На пороге стоял человек в белом стильном костюме и бабочке; из кармана торчала антенка мобильника. Ответ "почти" звучал банальной шуткой, если бы резкость в глазах не навелась настолько, что можно было отчётливо разглядеть лицо гостя. Кудрявая голова и лицо, изъеденное оспой отдалённо напоминали о великом поэте, но логика не оставляла шансов на подтверждение этим догадок.
-Игнат Правдин, - представился хозяин.
-Это псевдоним? - спросил гость.
-А у вас? - ответил вопросом на вопрос хозяин.
-Понятно, значит будем поправляться.
-То есть?
-Что значит "то есть"? У вас, по-моему, это так называется, - уточнил Александр Сергеевич и водрузил на стол невесть откуда взявшуюся бутылку "Русской".
-Поправляться лучше рассолом или этим, но в меньших количествах. А бутылка на двоих - это уже запой.
-Во-первых, - продолжал Пушкин, - запой начнётся с третьего дня, а во-вторых, нас будет не двое, а трое. Я тут товарища пригласил, да за рябчиками послал. Мы же не пьяницы, что бы без закуски.
-Так, всё таки, кто вы?
-По-моему я уже представился. Но, вероятно вы не расслышали. После такого перепоя это простительно. Пушкин я. Александр Сергеевич.
-Тот самый?
-М-да... - Заметил как бы в пустоту "тот самый", огрубив весёлый тон разговора, одновременно с этим расстёгивая рубашку, - взгляните, такой след могла оставить только пистольная картечь.
После этого гость вытащил из-за пазухи огромный старинный пистолет с хитро вырезанной рукоятью и водрузил на стол рядом с бутылкой.
-Ну что, теперь вы мне верите или назовёте бесчестным человеком?
-Ладно, глотая ком, подкативший к горлу, - сказал Правдин, косясь на лежавшее к нему стволом оружие. - Простите мне моё недоверие, но это право же так неожиданно.
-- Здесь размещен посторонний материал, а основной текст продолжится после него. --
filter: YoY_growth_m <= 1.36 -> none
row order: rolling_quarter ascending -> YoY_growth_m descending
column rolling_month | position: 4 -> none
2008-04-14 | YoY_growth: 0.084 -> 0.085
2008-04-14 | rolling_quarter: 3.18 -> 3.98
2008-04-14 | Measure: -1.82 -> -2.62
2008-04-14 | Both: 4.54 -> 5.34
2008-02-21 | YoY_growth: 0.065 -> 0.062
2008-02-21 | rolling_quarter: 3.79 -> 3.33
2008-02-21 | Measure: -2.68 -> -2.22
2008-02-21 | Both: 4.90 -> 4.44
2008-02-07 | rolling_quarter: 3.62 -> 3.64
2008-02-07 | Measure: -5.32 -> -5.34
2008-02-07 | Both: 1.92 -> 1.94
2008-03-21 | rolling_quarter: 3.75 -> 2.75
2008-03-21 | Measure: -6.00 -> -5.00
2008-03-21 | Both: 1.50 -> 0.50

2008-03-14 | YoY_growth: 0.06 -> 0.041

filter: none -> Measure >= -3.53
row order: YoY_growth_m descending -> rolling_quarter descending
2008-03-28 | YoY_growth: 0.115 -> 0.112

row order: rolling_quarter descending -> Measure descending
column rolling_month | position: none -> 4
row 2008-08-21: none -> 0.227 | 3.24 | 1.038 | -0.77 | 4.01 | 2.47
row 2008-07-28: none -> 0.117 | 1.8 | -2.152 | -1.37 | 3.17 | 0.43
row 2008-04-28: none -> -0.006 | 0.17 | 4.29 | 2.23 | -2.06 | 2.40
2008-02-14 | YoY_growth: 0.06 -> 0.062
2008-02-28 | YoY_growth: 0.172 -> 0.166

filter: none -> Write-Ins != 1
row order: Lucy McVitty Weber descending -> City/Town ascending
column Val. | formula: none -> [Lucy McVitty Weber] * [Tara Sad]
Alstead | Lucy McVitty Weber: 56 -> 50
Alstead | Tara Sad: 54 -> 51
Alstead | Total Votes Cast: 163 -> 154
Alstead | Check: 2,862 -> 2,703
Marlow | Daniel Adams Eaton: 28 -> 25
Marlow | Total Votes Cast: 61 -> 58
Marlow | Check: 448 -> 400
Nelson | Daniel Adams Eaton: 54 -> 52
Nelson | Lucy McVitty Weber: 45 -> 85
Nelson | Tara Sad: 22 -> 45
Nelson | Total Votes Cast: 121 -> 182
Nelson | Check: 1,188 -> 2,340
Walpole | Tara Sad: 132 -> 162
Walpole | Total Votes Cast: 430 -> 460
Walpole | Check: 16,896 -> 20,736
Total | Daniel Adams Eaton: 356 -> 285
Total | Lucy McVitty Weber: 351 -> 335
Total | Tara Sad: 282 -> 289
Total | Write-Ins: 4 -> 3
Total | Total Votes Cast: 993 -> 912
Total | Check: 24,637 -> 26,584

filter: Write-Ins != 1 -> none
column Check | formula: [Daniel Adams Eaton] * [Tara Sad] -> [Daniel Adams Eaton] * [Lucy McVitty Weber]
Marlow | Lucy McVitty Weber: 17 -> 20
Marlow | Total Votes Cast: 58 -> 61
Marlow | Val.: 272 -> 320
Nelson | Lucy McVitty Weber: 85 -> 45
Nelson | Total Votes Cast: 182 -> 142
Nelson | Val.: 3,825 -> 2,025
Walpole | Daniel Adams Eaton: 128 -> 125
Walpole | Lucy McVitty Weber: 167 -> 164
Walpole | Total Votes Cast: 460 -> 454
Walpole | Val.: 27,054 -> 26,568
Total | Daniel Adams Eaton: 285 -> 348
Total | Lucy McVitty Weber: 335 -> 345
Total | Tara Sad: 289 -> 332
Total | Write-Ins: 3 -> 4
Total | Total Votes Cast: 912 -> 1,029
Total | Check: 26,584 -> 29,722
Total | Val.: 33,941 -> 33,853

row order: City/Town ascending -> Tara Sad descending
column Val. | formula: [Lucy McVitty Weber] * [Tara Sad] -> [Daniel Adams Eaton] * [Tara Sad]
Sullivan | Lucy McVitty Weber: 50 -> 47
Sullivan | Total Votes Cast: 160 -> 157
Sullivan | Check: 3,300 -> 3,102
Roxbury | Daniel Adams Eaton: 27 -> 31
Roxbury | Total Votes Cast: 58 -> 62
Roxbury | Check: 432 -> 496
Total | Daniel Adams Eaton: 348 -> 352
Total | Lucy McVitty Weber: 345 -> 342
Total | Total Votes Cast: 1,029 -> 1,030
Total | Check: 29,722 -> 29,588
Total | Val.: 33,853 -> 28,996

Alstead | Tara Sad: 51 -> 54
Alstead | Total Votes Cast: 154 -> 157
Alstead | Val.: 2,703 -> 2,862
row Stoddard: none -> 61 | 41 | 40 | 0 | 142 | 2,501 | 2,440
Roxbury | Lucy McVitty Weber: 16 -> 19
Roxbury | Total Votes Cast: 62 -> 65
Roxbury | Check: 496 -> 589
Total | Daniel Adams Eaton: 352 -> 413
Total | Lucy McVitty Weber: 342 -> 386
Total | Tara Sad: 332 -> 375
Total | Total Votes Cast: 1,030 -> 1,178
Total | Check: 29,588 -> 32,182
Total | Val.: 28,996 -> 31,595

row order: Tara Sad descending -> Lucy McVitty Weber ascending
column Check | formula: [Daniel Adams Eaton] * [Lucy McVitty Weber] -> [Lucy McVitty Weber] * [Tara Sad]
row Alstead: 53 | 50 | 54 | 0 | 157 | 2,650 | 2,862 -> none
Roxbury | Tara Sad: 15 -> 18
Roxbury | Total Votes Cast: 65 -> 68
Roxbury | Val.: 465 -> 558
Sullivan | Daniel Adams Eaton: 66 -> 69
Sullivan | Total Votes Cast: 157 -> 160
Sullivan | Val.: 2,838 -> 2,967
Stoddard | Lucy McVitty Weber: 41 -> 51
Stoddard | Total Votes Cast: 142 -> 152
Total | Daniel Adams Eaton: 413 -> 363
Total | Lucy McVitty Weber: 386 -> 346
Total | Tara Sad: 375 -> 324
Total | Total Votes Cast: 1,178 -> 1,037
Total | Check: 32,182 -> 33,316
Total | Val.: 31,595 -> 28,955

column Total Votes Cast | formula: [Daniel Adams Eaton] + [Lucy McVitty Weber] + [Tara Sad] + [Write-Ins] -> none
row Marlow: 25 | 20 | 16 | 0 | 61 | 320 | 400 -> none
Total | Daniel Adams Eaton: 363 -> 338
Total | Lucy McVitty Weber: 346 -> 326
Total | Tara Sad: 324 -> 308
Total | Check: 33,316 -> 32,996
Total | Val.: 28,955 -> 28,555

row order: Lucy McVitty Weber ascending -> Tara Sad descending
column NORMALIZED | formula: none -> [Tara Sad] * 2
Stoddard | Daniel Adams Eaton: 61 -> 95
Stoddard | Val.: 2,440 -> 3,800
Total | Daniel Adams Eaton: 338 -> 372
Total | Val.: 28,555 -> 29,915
- Ничего, ничего. Давайте пока моего товарища нет, бахнем по одной. - Произнес Пушкин разливая по стаканам высокоградусную жидкость.
-Без закуски?
-После первой низ-з-зя, - протянул Александр Сергеич корчась и занюхивая опустевший стакан рукавом пиджака.
Ничего не оставалось, как проделать то же самое. В этот самый момент в дверь опять позвонили и Игнат пошёл открывать.
У двери стоял мужчина с длинными волосами и в потёртых джинсах. Чёрная майка с черепом была дополнена надписью "kreator". На плече висела сумка с выведенными красными буквами "АС\DС". Человек грустно глядел в глаза Игната, затем как-то робко спросил:
-Я туда попал?
-Туда, туда! - послышался из кухни голос Пушкина.
-Извините, мы, наверное, как снег на голову?
-Да нет, проходите, пожалуйста.
-Николай, - представился человек и прошёл в кухню.
-Вываливай рябчиков, - скомандовал Пушкин.
-Нет нигде твоих рябчиков, - разочарованно произнёс Николай, вытаскивая из сумки бутылку пятизвёздочного коньяка.
-Я же просил закуски, а ты что принёс? Кстати, ты этого кадра узнаёшь? - добавил Александр Сергеевич, обращаясь к Игнату.
-Не совсем, - ответил Игнат, уже не зная, что и думать.
-Прошу любить и жаловать, Сирано де Бержерак!
-Опять, Сашка, начинаешь, достал уже! Гоголь я, Николай Васильевич Гоголь.
-Я почему-то так и подумал, - растерянно промолвил Игнат, помогая выкладывать консервы, которые по мере разговора, банка за банкой, появлялись из сумки.
-Ясно, из-за чего ты так подумал, - произнёс Пушкин и захохотал, - у кого ещё такой нос!
-Всё-таки француз был прав, что тебя грохнул, - парировал Николай.
-Ой, ой, ой, можно подумать! Да мне бы чуть-чуть левее взять, от твоего француза и следа бы в истории не осталось. Только вот, Наташеньку жалко, без меня осталась.
-Ага, ещё та выдра была.
-А ну, повтори?! - Сказал Пушкин, дрожащими руками хватаясь за пистолет.
-Да ладно, классики, не ссорьтесь. Давайте лучше выпьем, - разрядил ситуацию Игнат, откупоривая коньяк.
-Мы ссориться?! Да ты, что? Да это же самый любимый мой человек! После Жуковского, - заорал Александр Сергеевич, кинувшись на шею Гоголю и целуя его в обе щеки, - Да я ради него любому Дантесу бошку откручу. Николка, ты мне не веришь?
-Да будет тебе, Сашка, верю, только сядь.
-А я откручу!
-Да, ладно, сядь ты, бестия. Вот всегда так, наговорит гадостей, потом обниматься лезет. А говорят, горбатого могила исправит.
-Не исправит, - уверенно добавил Пушкин, опустошая стакан с коньяком.
-Без закуски?.. - изумился Гоголь.
-После второй низ-з-зя, - ещё раз протянул классик, выдохнув и передёрнувшись.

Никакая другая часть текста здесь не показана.